- [TASK DESCRIPTION]:
Print the data exactly as written, but leave out each picture.

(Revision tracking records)
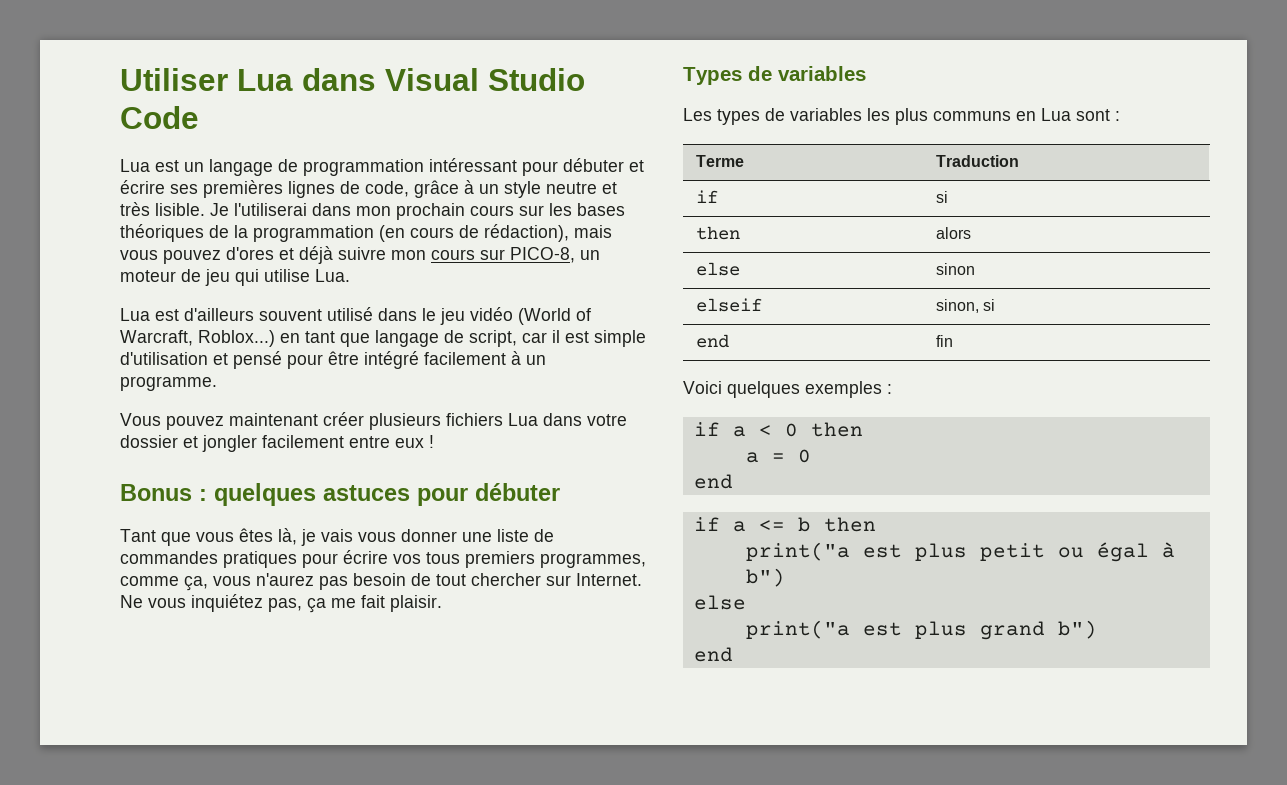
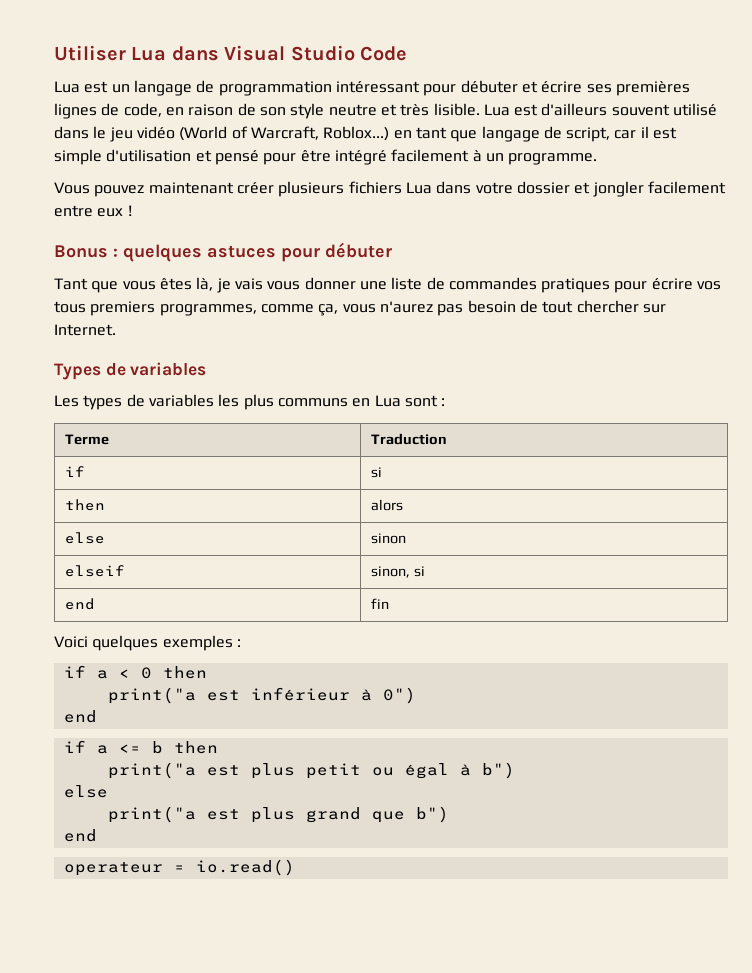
[414,180,499,198] grâce à un -> [165,103,286,116] en raison de son
[210,203,625,220] [120,224,612,242] [120,246,600,264] [120,269,350,286] Je l'utiliserai dans mon prochain cours sur les bases théoriques de la programmation (en cours de rédaction), mais vous pouvez d'ores et déjà suivre mon cours sur PICO-8, un moteur de jeu qui utilise Lua. // -> (480, 109) none
[120,594,442,613] Ne vous inquiétez pas, ça me fait plaisir. -> (116, 330) none
[745,449,811,463] a = 0 -> [107,687,416,704] print("a est inférieur à 0")
(1045, 630) none -> [371,811,405,823] que
(733, 654) none -> [63,859,295,876] // operateur = io.read()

- [RESPONSE TO THIS TASK]:
[414,180,499,198] grâce à un -> [165,103,286,116] en raison de son
[210,203,625,220] [120,224,612,242] [120,246,600,264] [120,269,350,286] Je l'utiliserai dans mon prochain cours sur les bases théoriques de la programmation (en cours de rédaction), mais vous pouvez d'ores et déjà suivre mon cours sur PICO-8, un moteur de jeu qui utilise Lua. // -> (480, 109) none
[120,594,442,613] Ne vous inquiétez pas, ça me fait plaisir. -> (116, 330) none
[745,449,811,463] a = 0 -> [107,687,416,704] print("a est inférieur à 0")
(1045, 630) none -> [371,811,405,823] que
(733, 654) none -> [63,859,295,876] // operateur = io.read()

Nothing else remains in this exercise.